The Philadelphia Sphas, also stylized SPHAs or SPHAS, were an American basketball franchise that existed in professional, semi-professional, and exhibition forms. They played their home games in the ballroom of Philadelphia's Broadwood Hotel. The team's name is an acronym, derived from South Philadelphia Hebrew Association (the group that initially funded the team), and the team's players, at least in its earlier years, were primarily Jewish. Future Philadelphia Warriors owner Eddie Gottlieb founded the team as an amateur group shortly after he and some close friends graduated from high school, and it later became a professional team. The Sphas played in many leagues around the Philadelphia area and the East Coast, most notably the Eastern Basketball League and the American Basketball League (ABL), between which the Sphas won 10 championships. The Sphas won a total of 12 championships, their first two coming from the early Philadelphia League and Philadelphia Basket Ball League.

History

Origins as YMHA
The Sphas' existence began in 1917 as an amateur team by neighborhood friends Eddie Gottlieb, Harry Passon, and Hughie Black, who wanted to keep their high school championship team together. The team's first season took place in the American League of Philadelphia, a minor league that comprised six area teams. They were sponsored by the Young Men's Hebrew Association of South Philadelphia and were called Philadelphia YMHA for that season. The team turned in a 4–11 record, tied for last in the league that year. After this season, each YMHA withdrew its support for the team, citing dissatisfaction with the game's violent nature.

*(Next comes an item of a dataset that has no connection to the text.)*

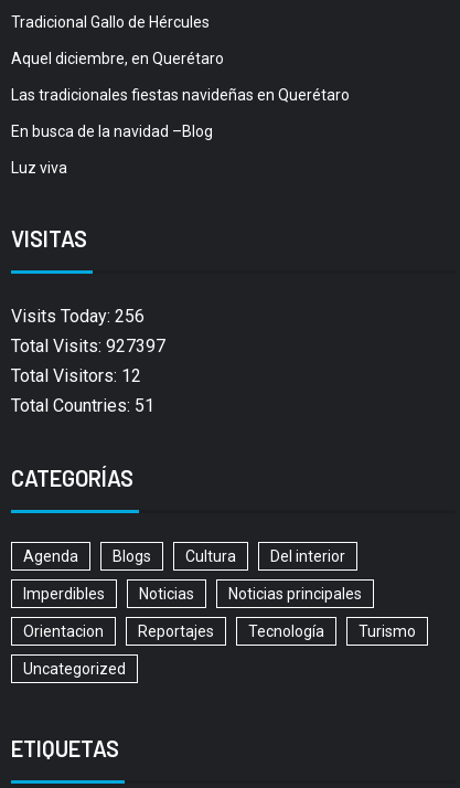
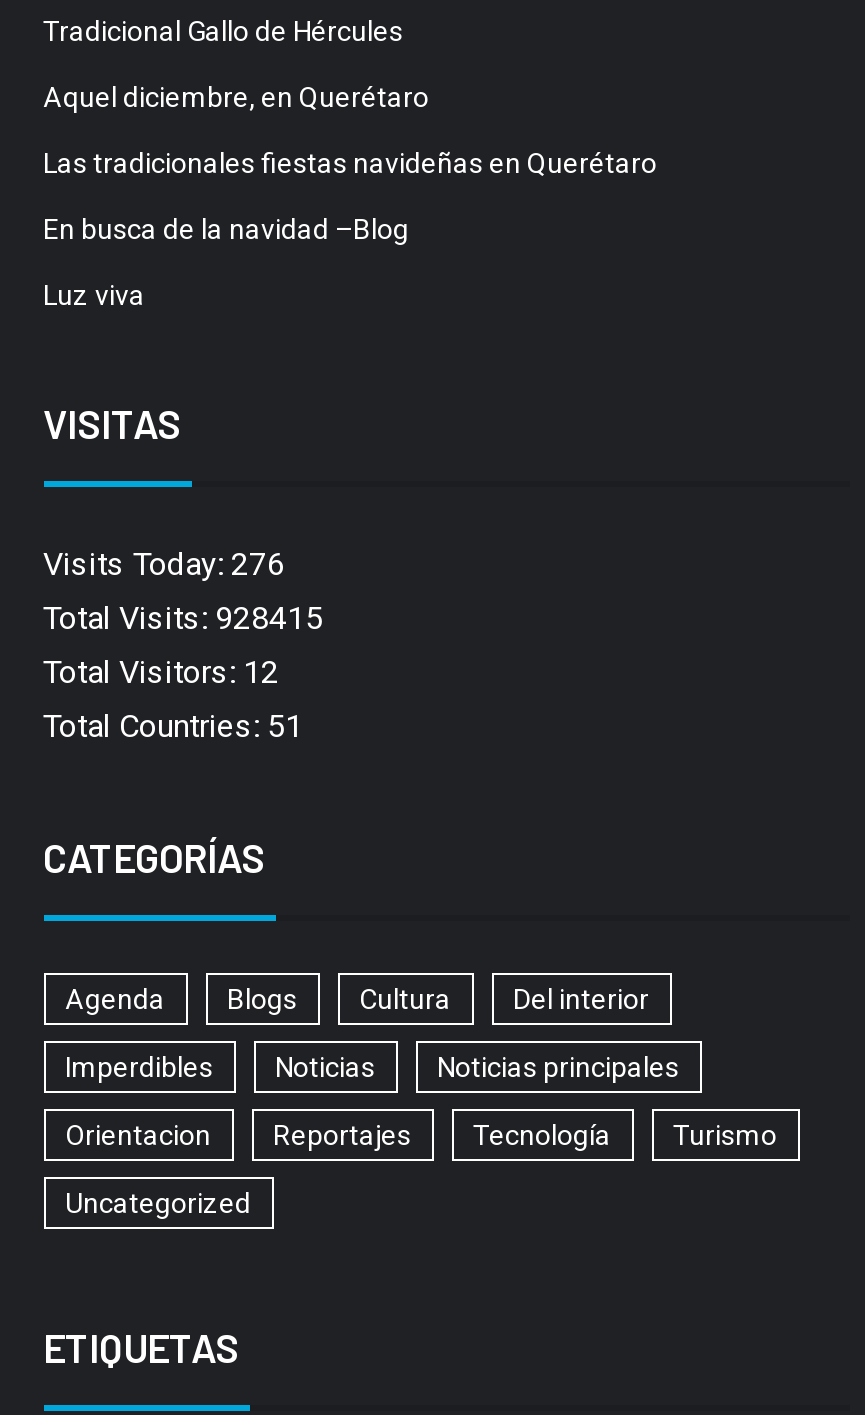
[10,306,144,327] Visits Today: 256 -> [43,546,285,584] Visits Today: 276
[10,336,165,357] Total Visits: 927397 -> [43,600,323,638] Total Visits: 928415

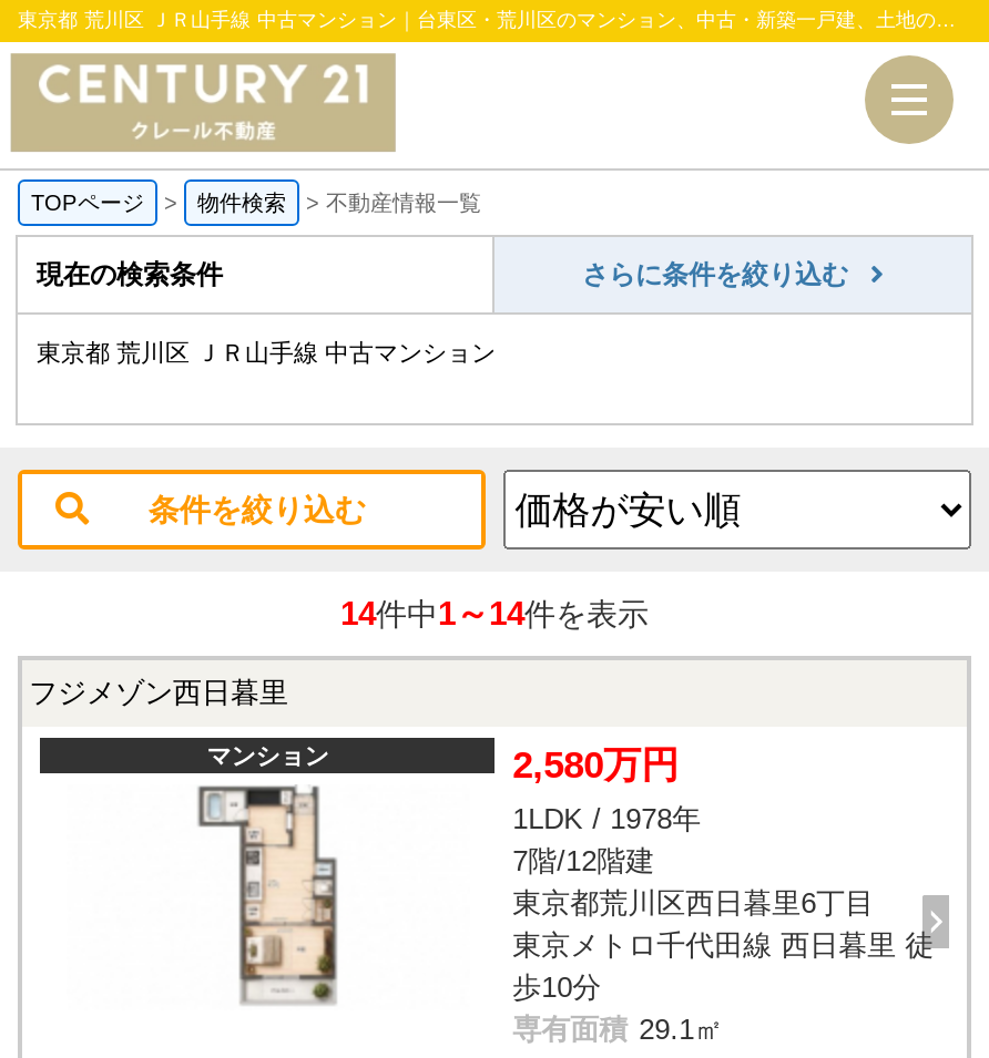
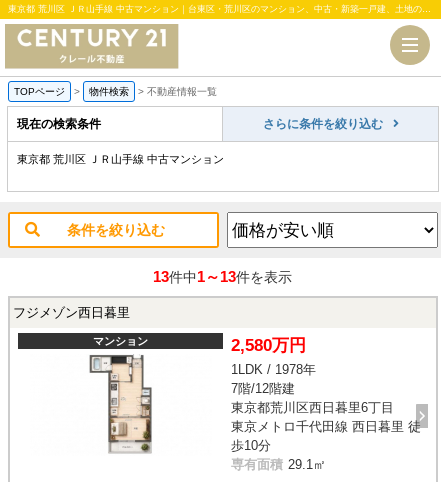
[340,595,649,632] 14件中1～14件を表示 -> [154,268,292,285] 13件中1～13件を表示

Change to Sphas and "Wandering Jews" period
After losing their sponsorship from the YMHA, Gottlieb, Passon, and Black approached the South Philadelphia Hebrew Association about sponsoring the team. The association agreed to sponsor the men and provided funding for uniforms to the team. The new uniforms featured the acronym SPHA in Hebrew (ספהא) across the front. Again, their sponsorial relationship was short-lived, as the SPHA withdrew their sponsorship shortly after for an unspecified reason. The men had better financial solvency this time around, as they opened a sporting goods store, calling it P.G.B. Sporting Goods. With the store, they created new uniforms, but kept the Sphas moniker as a way of paying tribute to their upbringing. Douglas Stark, author of The SPHAS: The Life and Times of Basketball's Greatest Jewish Team, noted that "[f]or a number of years, the team was known as the Wandering Jews, because the team did not have its own home court." 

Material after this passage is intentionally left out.